Light therapy - white light around: walls, linen, tiles are able to actively reflect ultraviolet and infrared rays of the sun. The patient is placed in such a room and spends some time there. This may be accompanied by aromatherapy with brain-activating smells and music therapy. The effect of this procedure is noticeable immediately - a smile on the face and a light head.
Since ancient times in Russia, melancholy was banished by brooms in the steam room and diving into the ice-hole. Therapeutic baths, showers and saunas help a person regain a taste of life.
Depending on the condition, an experienced rehabilitation therapist works on the reflex zones with different intensity. A course of massage pumps up the blood, stimulates the brain indirectly through the active areas of the body and restores the body to its former tone and firmness.
What disorders go hand in hand with depression
It is not uncommon for depression to accompany other mental disorders. In these cases, depression is seen as a symptom. In order to make therapy meaningful, we conduct differential diagnostics, not infrequently using a medical consilium.
- Bipolar disorder. Includes sudden, often unexpected mood swings. Mania (agitation) alternates with depression and vice versa. It is not uncommon to require special diagnostics to distinguish it from one of the variants of the course of usual depression.
- Cyclothymia. Symptomatology is similar to bipolar disorder, but is much milder.
- Destructive disorder. Mostly children are affected. It is not registered in the adult state. It occurs chronically in the form of outbursts of severe irritability, anger, often unreasonable. Such outbursts are followed by a period of depression. At a later age, usually in the pubertal period, very often develops into depression or anxiety disorders.
- Dysthymia. A persistent depressive disorder, runs mild but has a chronic form. It does not lead to disability, but can strongly reduce quality of life.
- Premenstrual dysphoric disorder. It occurs with symptoms of depression, which is associated with the hormonal background. Usually manifests itself 5-7 days before menstruation and ends within a few days. On other days, the symptoms disappear completely or are not significant.

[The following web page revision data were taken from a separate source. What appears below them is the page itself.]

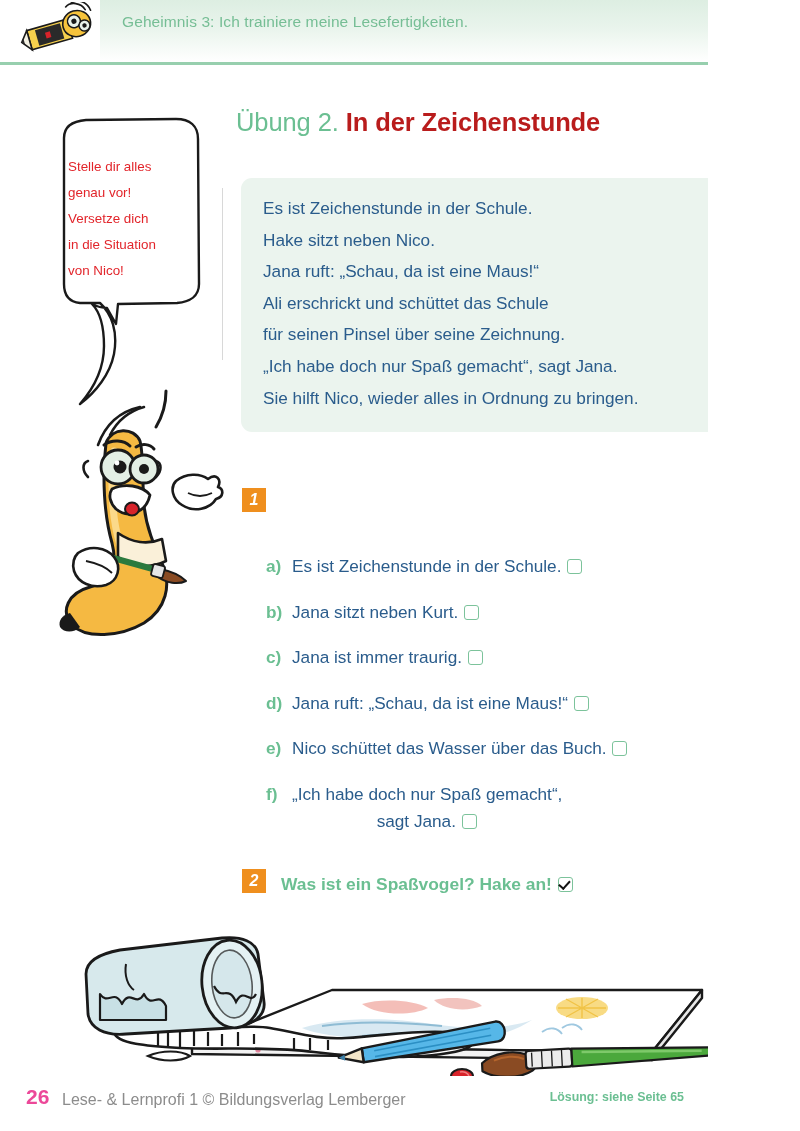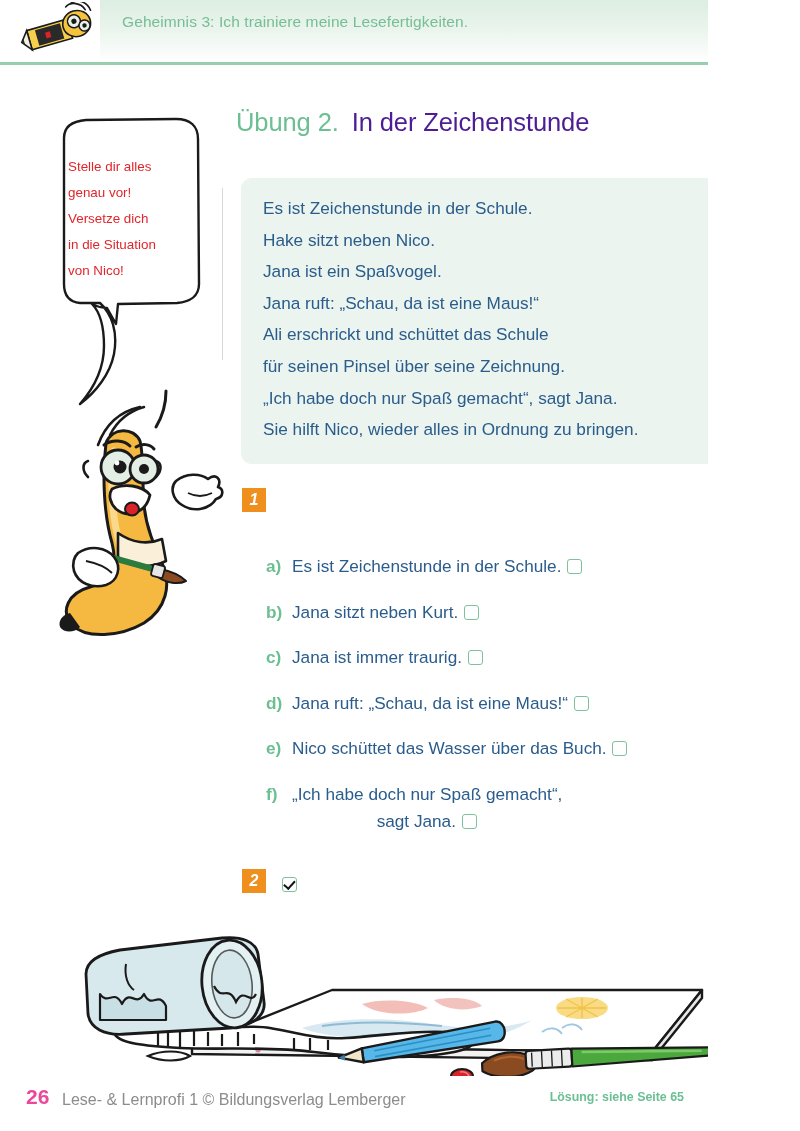--- a/index.html
+++ b/index.html
@@ -56,21 +56,21 @@
   
   #exercise-title {
     position: absolute;
     left: 236px;
     top: 108px;
     font-size: 25.5px;
     color: #6bbf92;
     white-space: nowrap;
     letter-spacing: -.1px;
   }
-  #exercise-title .bold { font-weight: normal; color: #4c1d95; margin-left: 6px; }
+  #exercise-title .bold { font-weight: bold; color: #b91c1c; }
 
   
   #bubble-wrap {
     position: absolute;
     left: 52px;
     top: 116px;
     width: 180px;
     height: 300px;
   }
   #bubble-text {
@@ -346,21 +346,20 @@
     <path d="M30 168 C42 160 58 162 66 172 C74 182 70 196 58 200
              C44 204 30 198 26 186 C24 178 26 172 30 168 Z" fill="#ffffff" stroke="#1a1a1a" stroke-width="2.6" stroke-linejoin="round"></path>
     <path d="M38 176 C48 178 58 182 64 188" fill="none" stroke="#1a1a1a" stroke-width="1.8"></path>
 
     <path d="M22 228 C14 230 10 236 12 242 C16 248 26 248 32 242 Z" fill="#1a1a1a"></path>
   </svg>
 
   <div id="story-box">
     <p>Es ist Zeichenstunde in der Schule.</p>
     <p>Hake sitzt neben Nico.</p>
-    <p>Jana ist ein Spaßvogel.</p>
     <p>Jana ruft: „Schau, da ist eine Maus!“</p>
     <p>Ali erschrickt und schüttet das Schule</p>
     <p>für seinen Pinsel über seine Zeichnung.</p>
     <p>„Ich habe doch nur Spaß gemacht“, sagt Jana.</p>
     <p>Sie hilft Nico, wieder alles in Ordnung zu bringen.</p>
   </div>
 
   <div id="task1-num" class="task-num">1</div>
 
   <div id="answers">
@@ -385,21 +384,21 @@
       <div class="answer-text"><span>Nico schüttet das Wasser über das Buch.</span> <span class="gbox empty"></span></div>
     </div>
     <div class="answer-row">
       <div class="answer-letter">f)</div>
       <div class="answer-text"><span>„Ich habe doch nur Spaß gemacht“,</span><span class="line2"><span>sagt Jana.</span> <span class="gbox empty"></span></span></div>
     </div>
   </div>
 
   <div id="task2-num" class="task-num">2</div>
   <div id="task2-heading" class="task-heading">
-    <span class="gbox check"></span>
+    <span>Was ist ein Spaßvogel? Hake an! </span><span class="gbox check"></span>
   </div>
 
   <svg id="bottom-illustration" viewBox="0 0 700 148">
 
     <path d="M130 118 L270 62 L640 62 L590 124 Z" fill="#ffffff" stroke="#1a1a1a" stroke-width="2.4" stroke-linejoin="round"></path>
     <path d="M130 118 L130 126 L590 132 L590 124 Z" fill="#f2f2f2" stroke="#1a1a1a" stroke-width="2.4" stroke-linejoin="round"></path>
     <path d="M640 62 L640 70 L590 132 L590 124 Z" fill="#e8e8e8" stroke="#1a1a1a" stroke-width="2.4" stroke-linejoin="round"></path>
 
     <path d="M300 76 C320 70 352 72 366 80 C350 88 316 88 300 76 Z" fill="#f0a8a0" opacity=".75"></path>
     <path d="M372 72 C390 68 412 70 420 78 C404 84 382 82 372 72 Z" fill="#eda9a2" opacity=".7"></path>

- Other disorders. Almost any disorder runs with symptoms of depression. In such cases, it goes away after recovery. However, any illness can provoke the formation of any kind of depression. Therefore, remember that it is better to prevent the formation of depression in time than to treat it later.
With depression, the hardest thing to do the first step. But to get out of the maelstrom of apathy need to grasp at straws. Tell loved ones about your condition and ask them to accompany you to the doctor. This is where your journey back to an active life begins.